I have found so many problems in trying to move a Drupal site. My technique for what it's worth is: ---- Take a copy of the /sites/default/settings.php lines 203-216, I think which is the database username and password information.
--Take a tar.gz of the /sites folder -ONLY-. Not the whole Drupal thingy. --Get a sql of the database, you could use a tar.gs of the sql but I have seen problems with compressing and extracting so I do not do this. Create the new database. --- All this presupposes that you have a backup of the database --before-- you changed ISP and can use that. --- On a shared server...If using mysql and you have cPanel, create the new database with the same name, username and password. copy the sql file to a safe place on the server using cPanel or ssh. Preferably not in public_html. --- Ask the new ISP to put the data from the old database into the newly created one. ON a shared server they won't let me play in mysql so they do it for me. They do it very well and fast.
Once the database is in place....... --Do a fresh extract -but not install- of the Drupal system on your new server. -- Rename the /sites folder to something like /xxxsites so it falls to the bottom of the drupal directory, easily found and deleted when everythingl works. Copy the tar.gz of your original /sites folder to the new file system. --unpack/extract the /sites.tar.gz to create an exact copy of the orignal sites folder in the new system.
Set permissions on /sites/default/settings.php to chmod 777
-- in the copied over /sites/default/ settings.php, delete the database information and save -- lines 203 - 217, anyway it's highlighted and easy to find. --- Start installing Drupal: When it asks for the user name and password, simply copy and paste from the previous settings.php. Continue the installation and your new site should appear fully in tact.
I do this frequently and have not experienced any difficulties to date. After it all works simply chmod 644 the /settings.php file so Drupal doesn't complain. Hope this helps Roger
On 28/03/13 11:10, Roger wrote:
Set permissions on /sites/default/settings.php to chmod 777
I am pretty sure you copied that advice, I've seen it before.
It's actually wrong.
Each of those sevens is one octal digit (rang0 0-7).
Each refers to permissions for a class of "user."
The first digit is the owner's permissions -typically whoever created the file or directory, but that can be changed.
The second digit is the group permissions. If the group is "staff" then these bits refer to everyone in the staff group. The owning group can be changed too.
The third digit is "everyone else."
The first bit of each is the write permission.

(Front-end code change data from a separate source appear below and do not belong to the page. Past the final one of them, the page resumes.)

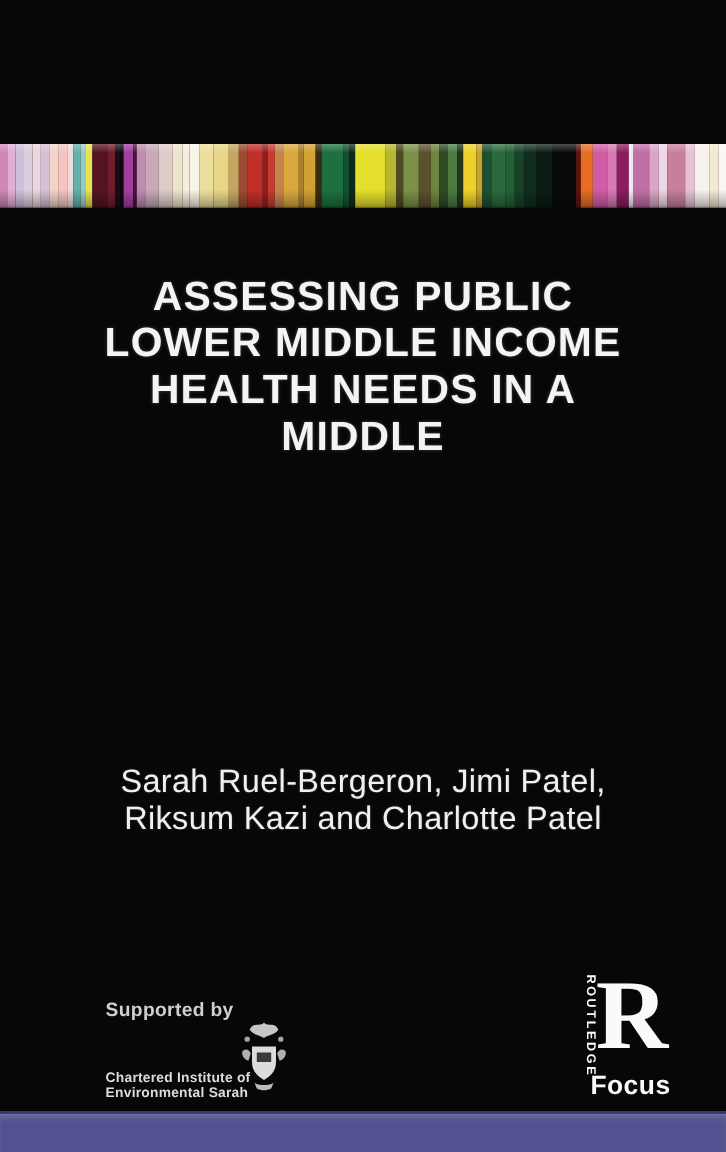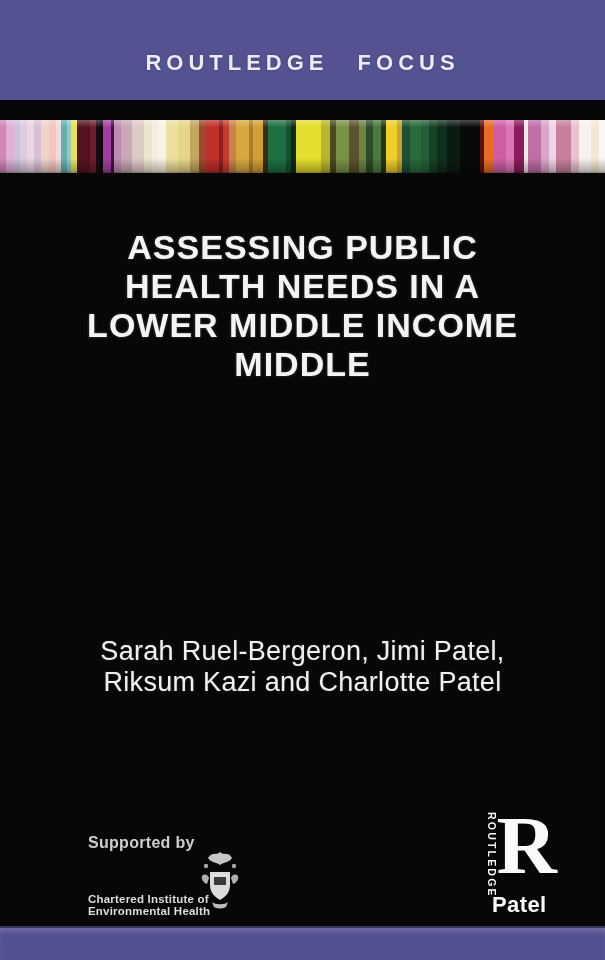"ROUTLEDGE FOCUS" div.top-band { html: <div> <div>ROUTLEDGE FOCUS</div> </div> -> none }
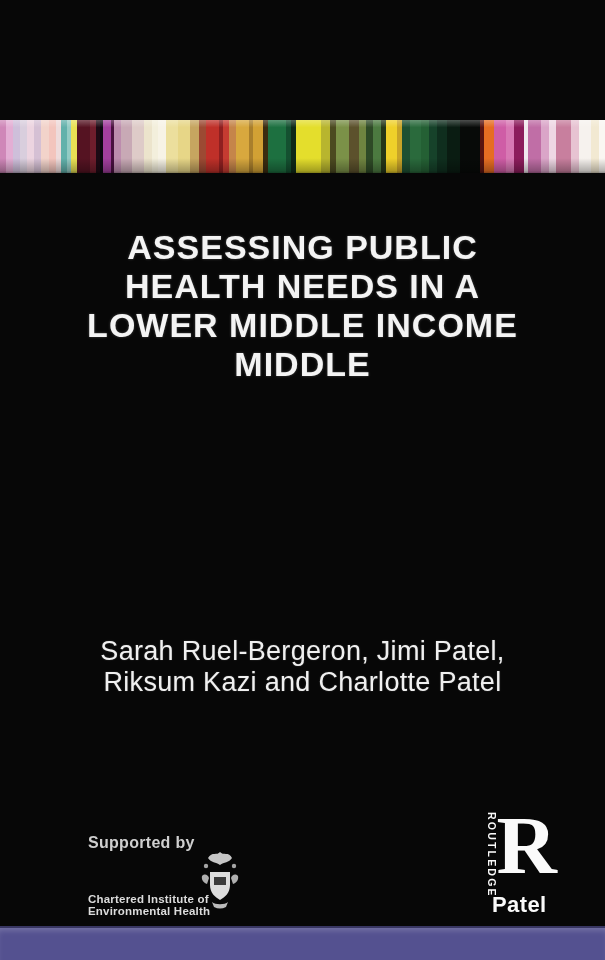"HEALTH NEEDS IN A" div { order: before "LOWER MIDDLE INCOME" -> after "LOWER MIDDLE INCOME" }
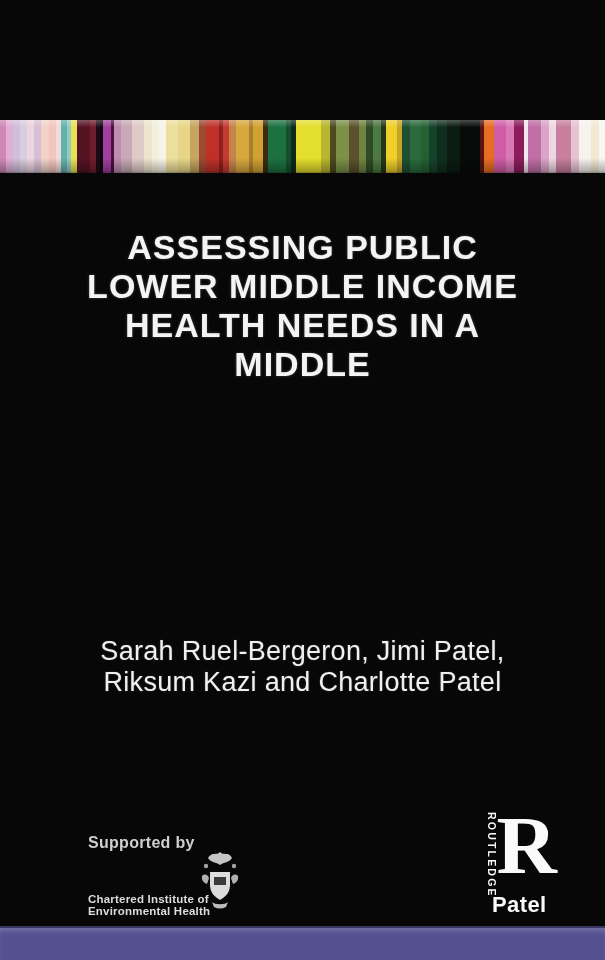"Environmental Health" div { text: Health -> Sarah }
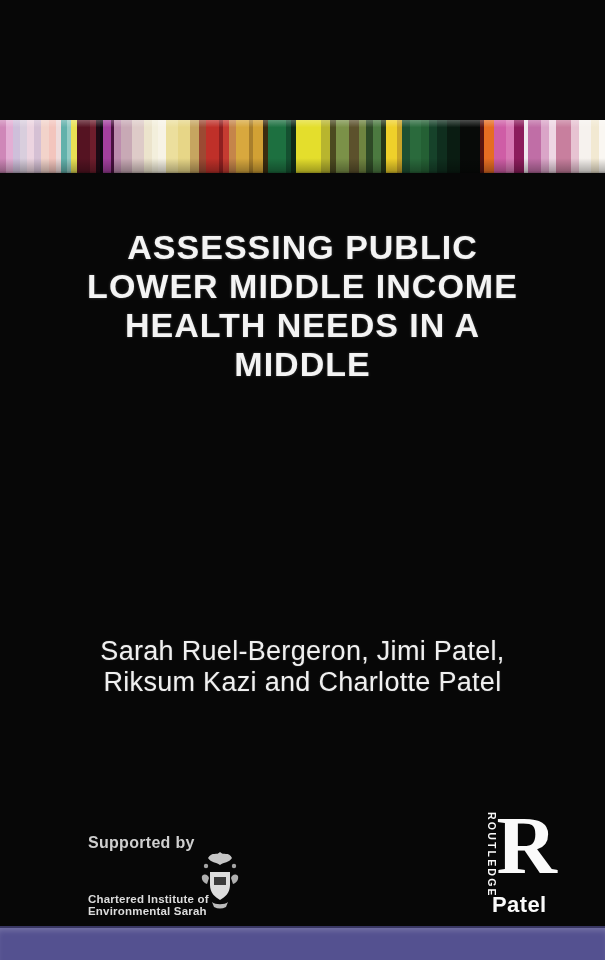"Patel" div.focus { text: Patel -> Focus }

If 1, that class can write the file. This is the only permission that really matters so far as writing is concerned.
The second bit gives the class read access. One might have write access but not read.
The third bit marks the file executable. Windows does it with suffixes such as ".exe" whereas POSIX systems (Macs, Unix and Linux) use this bit. For directories, execute permission doesn't make sense to it grants the class of users the ability to search the directory.
One always specifies the three octal digits, so 056 and not 56.
Users are distinguished by UID, same as drupal. UID=0 is typically called root and can do anything - those permissions don't apply.
Typically, Apache on Linux runs as user=apache or www or similar and as group=apache or www or similar.
I don't recommand your webserver owns anything it doesn't need to write to - the files directory and its contents. If your user account is fred:jones, fred:jones owning those files is fine. Root is good too.
So when your webserver needs to write to settings.php then 466 is fine (if the webserver or its group doesn't own the file). fred:www might be good ownership, permissions might be 460 for update, 440 otherwise.
The world is a whole lot more complicated on linux with selinux enabled - think CentOS and Fedora and clones, respins etc. A common trap is for someone to create a file in one location, maybe their own home directory, and then move it to another. They will often need to change ownership of the file, but that's not all. selinux has its own security information on it too, and moving stuff around doesn't change its ownership or its selinux context. If you're not awake to selinux, things can look all good but still not work because selinux is denying access.
selinux can block access to TCP/UDP ports too, so if you want to send email from your drupal site you will have to enable that. And likely access to your database too.
If it's a pain to administrators, imagine how painful it might be to the ungodly:-)
If you have selinux, use it.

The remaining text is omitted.